I rated Lowe well enough to be an AB. Remember we were picking the likes of George Bridge above such players so theres no disputing a lot of bad decisions have been made by those last two coaches. Does a team like the ABs need a finicky winger who you have to adapt and change a lot of your style with to get benefit from? No, not really. But he still would have been a basic improvement on players like even Savea at the tail of his career, Bridge, and could even have converted into the answer of replacing Beauden at the back. Instead we persisted with NMS, Naholo, Havili, Reece, all players we would have cared even less about losing and all because Rieko had Lowe's number 11 jersey nailed down.


He was of course only 23 when he decided to leave, it was back in the beggining of the period they had started retaining players (from 2018 onwards I think, they came out saying theyre going to be more aggressive at some point). So he might, all of them, only just missed out.


The main point that Ed made is that situations like Lowe's, Aki's, JGP's, aren't going to happen in future. That's a bit of a "NZ" only problem, because those players need to reach such a high standard to be chosen by the All Blacks, were as a country like Ireland wants them a lot earlier like that. This is basically the 'ready in 3 years' concept Ireland relied on, versus the '5 years and they've left' concept' were that player is now ready to be chosen by the All Blacks (given a contract to play Super, ala SBW, and hopefully Manu).

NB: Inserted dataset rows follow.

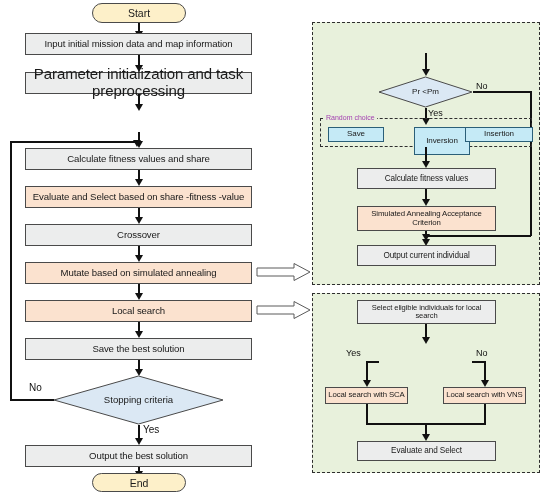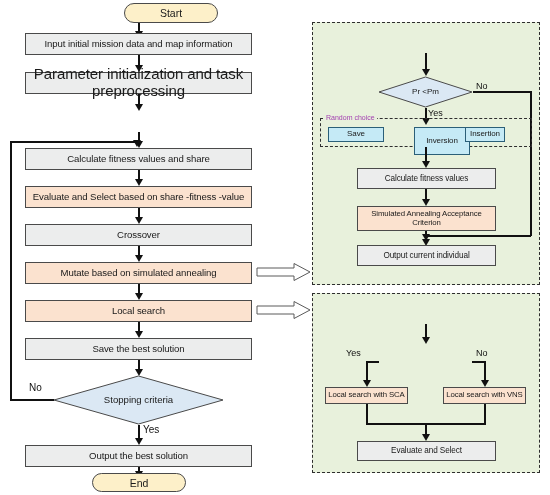"Start" div.term { margin-left: 32px -> none }
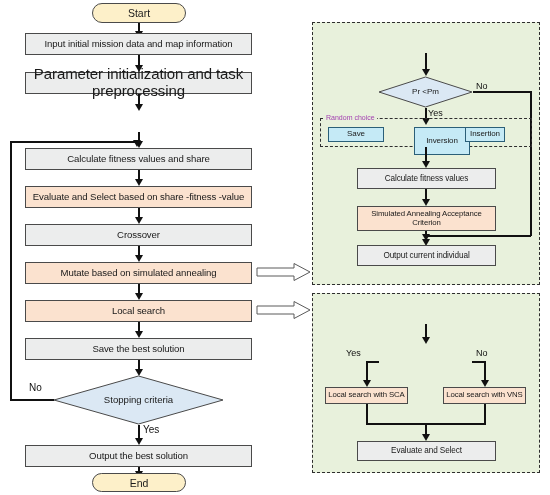"Insertion" div.node { width: 40px -> 68px }
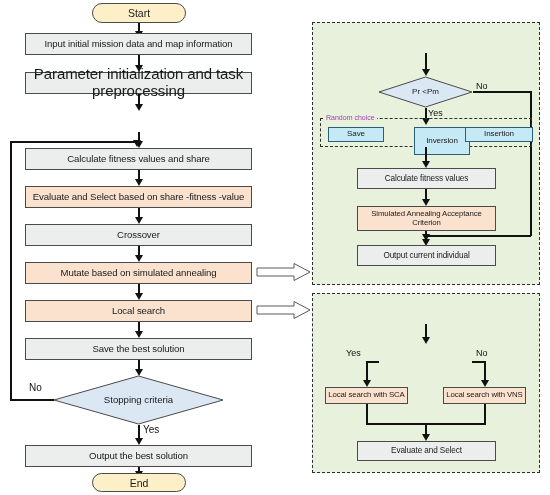"Select eligible individuals for local" div.node { html: none -> <div>Select eligible individuals for local search</div> }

The 'mercenary' thing that will take longer to expire, and which I was referring to, is the grandparents rule. The new kids coming through now aren't going to have as many gp born overseas, so the amount of players that can leave with a prospect of International rugby offer are going to drop dramatically at some point. All these kiwi fellas playing for a PI, is going to stop sadly.


The new era problem that will replace those old concerns is now French and Japanese clubs (doing the same as NRL teams have done for decades by) picking kids out of school. The problem here is not so much a national identity one, than it is a farm system where 9 in 10 players are left with nothing. A stunted education and no support in a foreign country (well they'll get kicked out of those countries were they don't in Australia).


It's the same sort of situation were NZ would be the big guy, but there weren't many downsides with it. The only one I can think was brought up but a poster on this site, I can't recall who it was, but he seemed to know a lot of kids coming from the Islands weren't really given the capability to fly back home during school xms holidays etc. That is probably something that should be fixed by the union. Otherwise getting someone like Fakatava over here for his last year of school definitely results in NZ being able to pick the cherries off the top but it also allows that player to develop and be able to represent Tonga and under age and possibly even later in his career. Where as a kid being taken from NZ is arguably going to be worse off in every respect other than perhaps money. Not going to develop as a person, not going to develop as a player as much, so I have a lotof sympathy for NZs case that I don't include them in that group but I certainly see where you're coming from and it encourages other countries to think they can do the same while not realising they're making a much worse experience/situation.